Leave her, Johnny, leave her!

And now on shore we’ll have some fun,

And it’s time for us to leave her!”

Roaring this nautical valediction, they belayed and coiled down, and when Martin had said, “That’ll do, men!” they tumbled their dunnage over the rail and hied along to Pete Larsen’s Place or Two Bit Peter’s Sailors’ Boarding House and Nautical Emporium—glad to get away from the “bloody starvation Scotch work-house” which they called the Kelvinhaugh. Aye! in a week or two, in all probability, they would be outward-bound again in something as bad, and the much-anathematized Kelvinhaugh would be glorified in “my last ship” reminiscences.

Donald and Jenkins worked from six to five painting and doing odd jobs, under the orders of Thompson and Captain Muirhead—the mystery of whose reinstatement had not yet been cleared up. He was not the same man, however, and he spoke quite kindly to Donald on several occasions, and even gave him a dollar with which to see the sights. A dollar did not go far on the West Coast in those hectic days, with prices enhanced by the gold-seekers’ demands, but Jenkins had received something from home, and he generously “stood on his hands” and shared with the others.

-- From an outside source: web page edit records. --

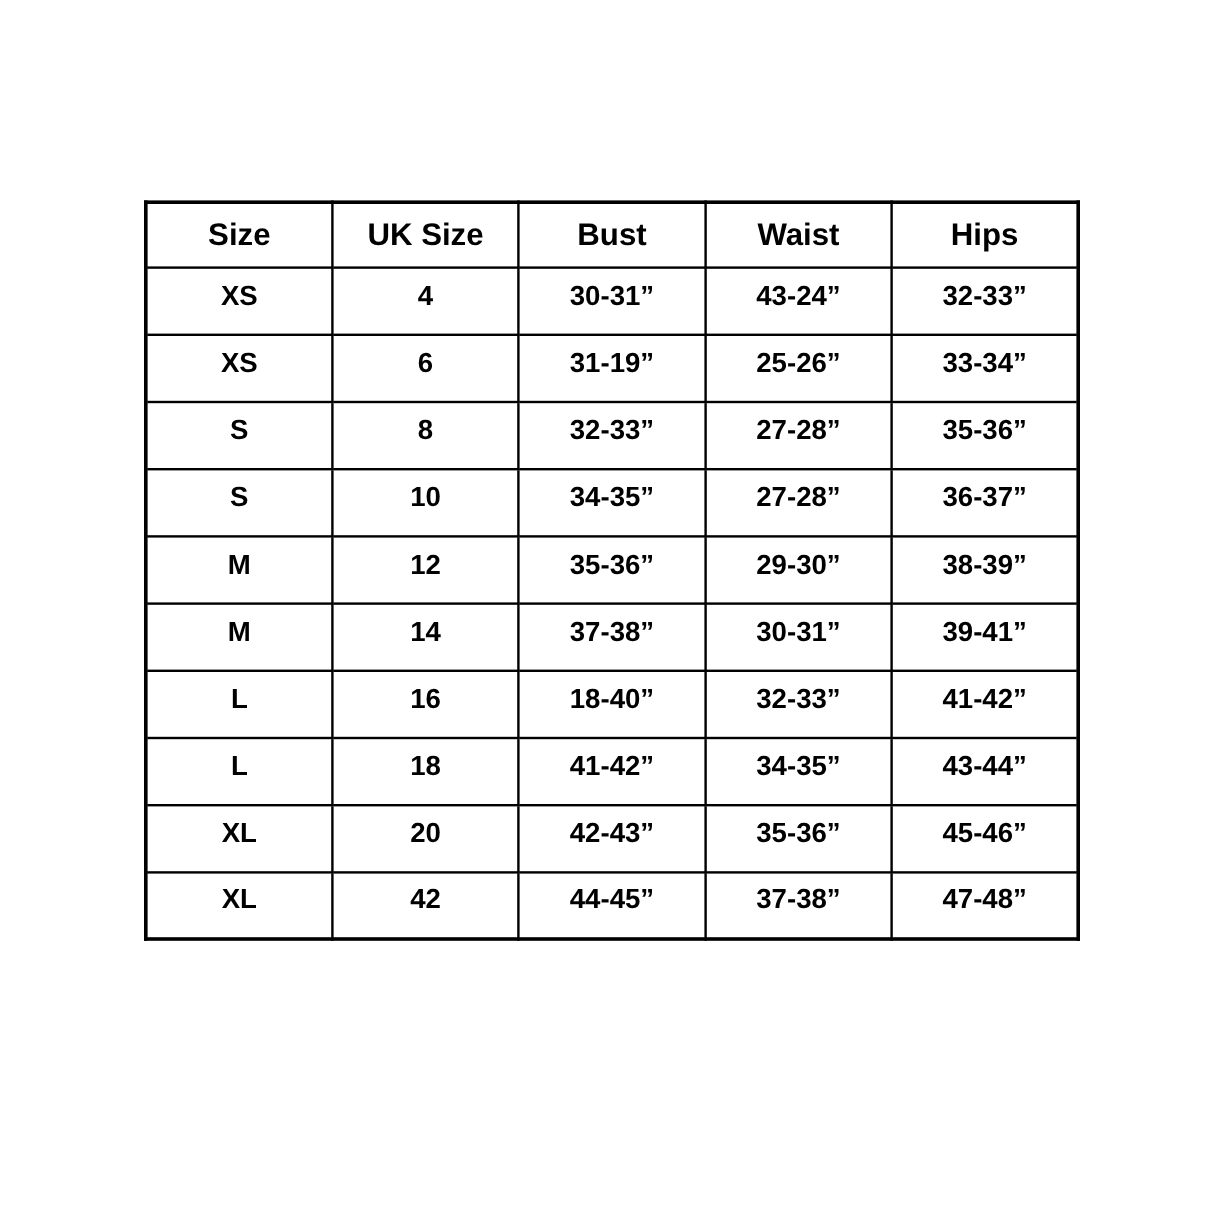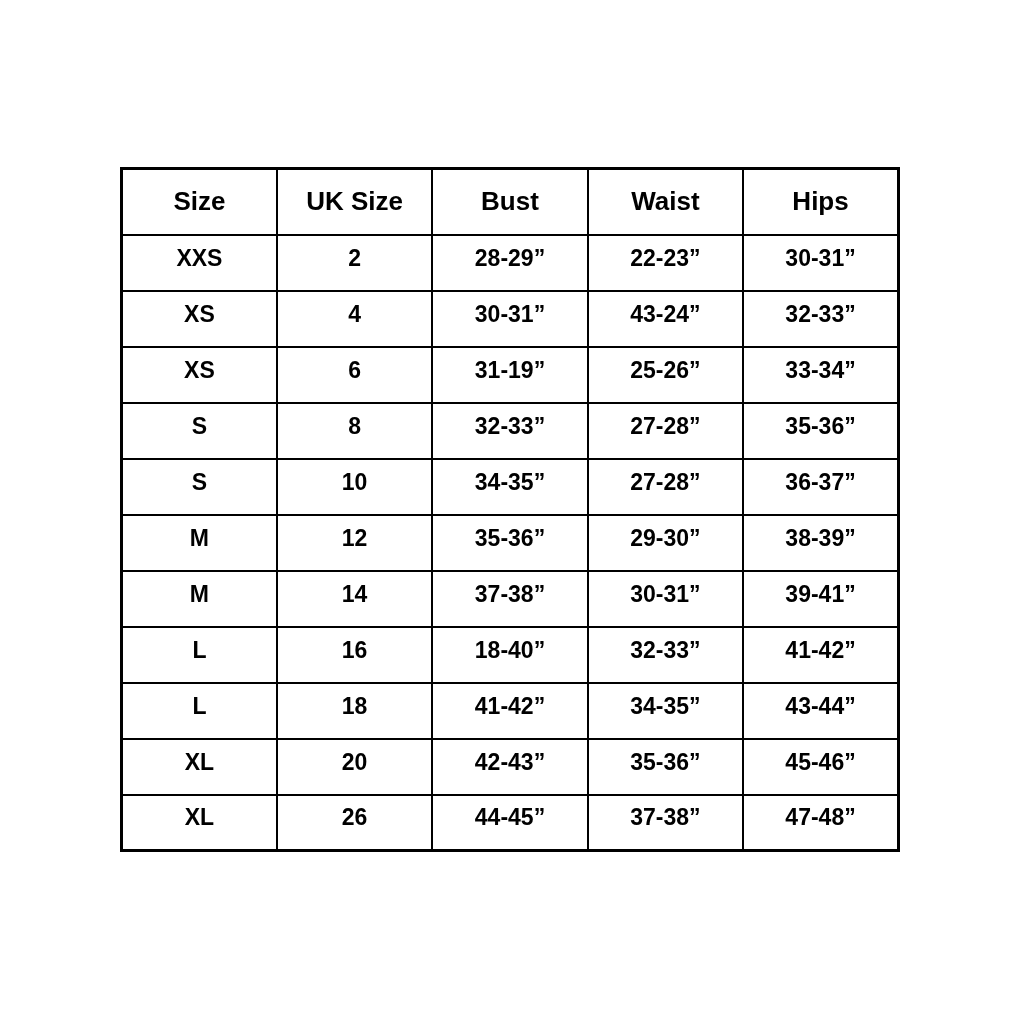"Size" table.size-chart th { height: 66px -> 54px }
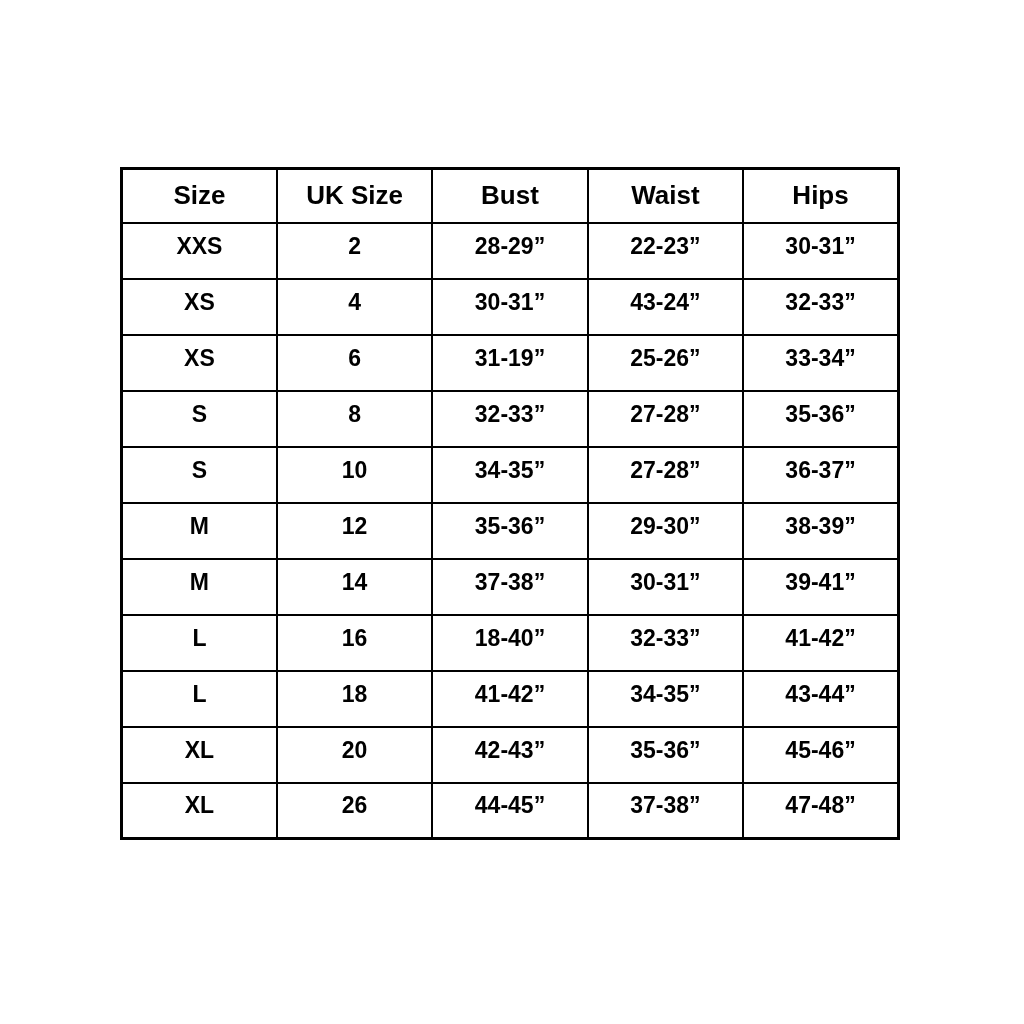"XXS" tr { html: <tr> <td>XXS</td> <td>2</td> <td>28-29”</td> <td>22-23”</td> <td>30-31”</td> </tr> -> none }
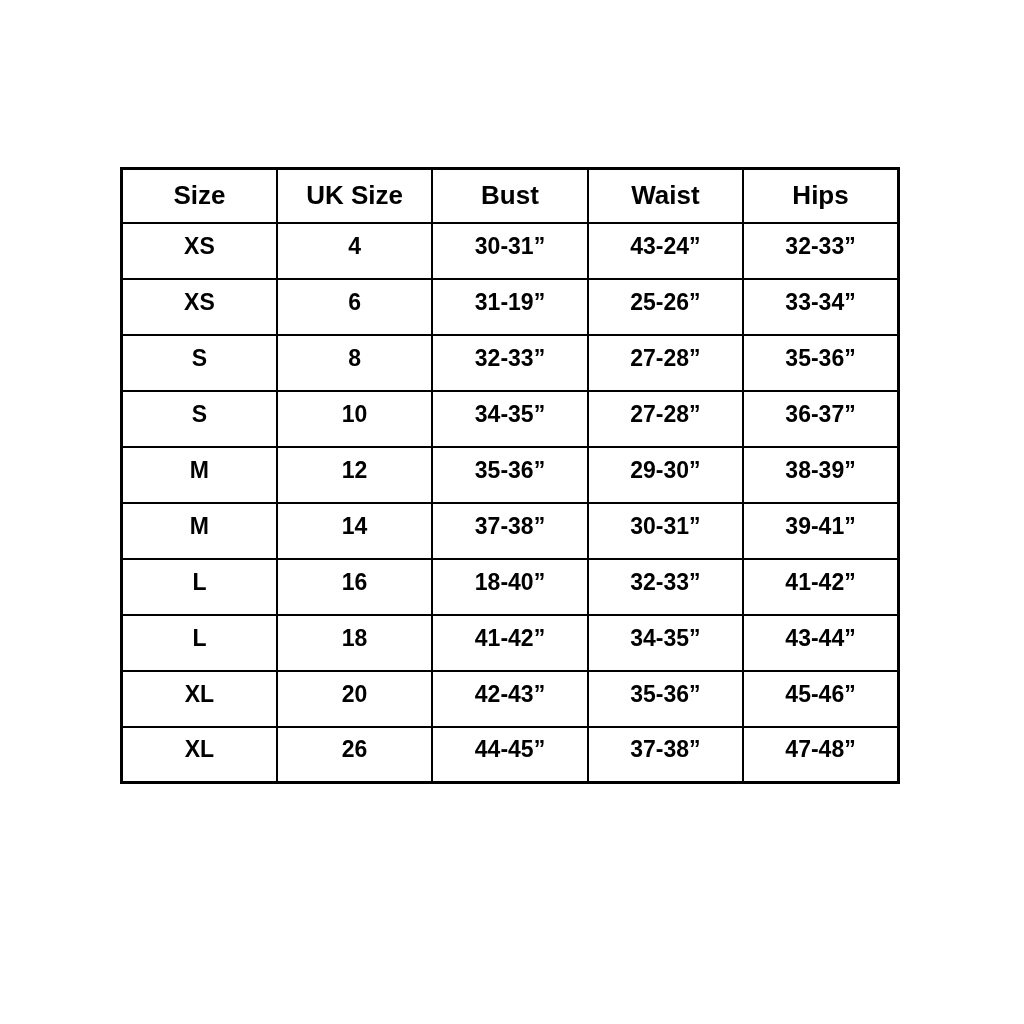"26" td { text: 26 -> 42 }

A great packet of letters from his mother made Donald happy. She was well and getting along all right in the Hydropathic and had no complaints, though she was lonesome for her darling boy. These motherly missives usually contained many warnings about sleeping in damp bed clothes, sitting in draughts, and the danger of wearing wet socks. There was also much well-meant advice about the dire results of “overloading his stomach,” and requests not to “eat too much rich food.” Donald smiled grimly when he read these paragraphs. God knows there was no danger of overloading his stomach on any “rich” food in a starvation Scotch barque! Pea soup, hard biscuit, salt beef and pork, occasional potatoes and “duff,” tea and coffee (water bewitched), constituted the bulk of the “rich food” he had lived on, and there wasn’t too much of it at any time, and latterly, he had tautened his belt on the meagre feed to delude his imagination into the belief that his stomach was full!

Thompson—a four-years’ voyager—received similar reminders from home. “The dear old mater thinks I should wear goloshes and an umbrella on deck when it is raining,” he said with a laugh. “What mothers don’t know won’t hurt them.”

With Captain Muirhead’s dollar, Donald wrote several letters home and got his photograph taken standing alongside one of the giant cedars in Stanley Park. The photo cost him “four bits,” or fifty cents, but he thought it would be the best thing he could send, and cheerfully spent the money.

The Kelvinhaugh’s cargo had been nearly all cleared out of her, when a boy delivered a note to “Mr. Donald McKenzie.” It was from Nickerson, and it requested him, briefly, to meet him ashore at a certain corner at seven o’clock, and not to say anything to the others about it. Donald cleaned up, and slipped away from Jenkins and Thompson by saying he was “going up street to post a letter.”

Captain Nickerson, looking prosperous and smoking a cigar, met him at the appointed time and they went to a Chinese cafe and ordered something to eat. “Now, Donald,” said the other—it was the first time he had ever addressed him thus—“what do you plan to do? Are you going to stick by the ship?”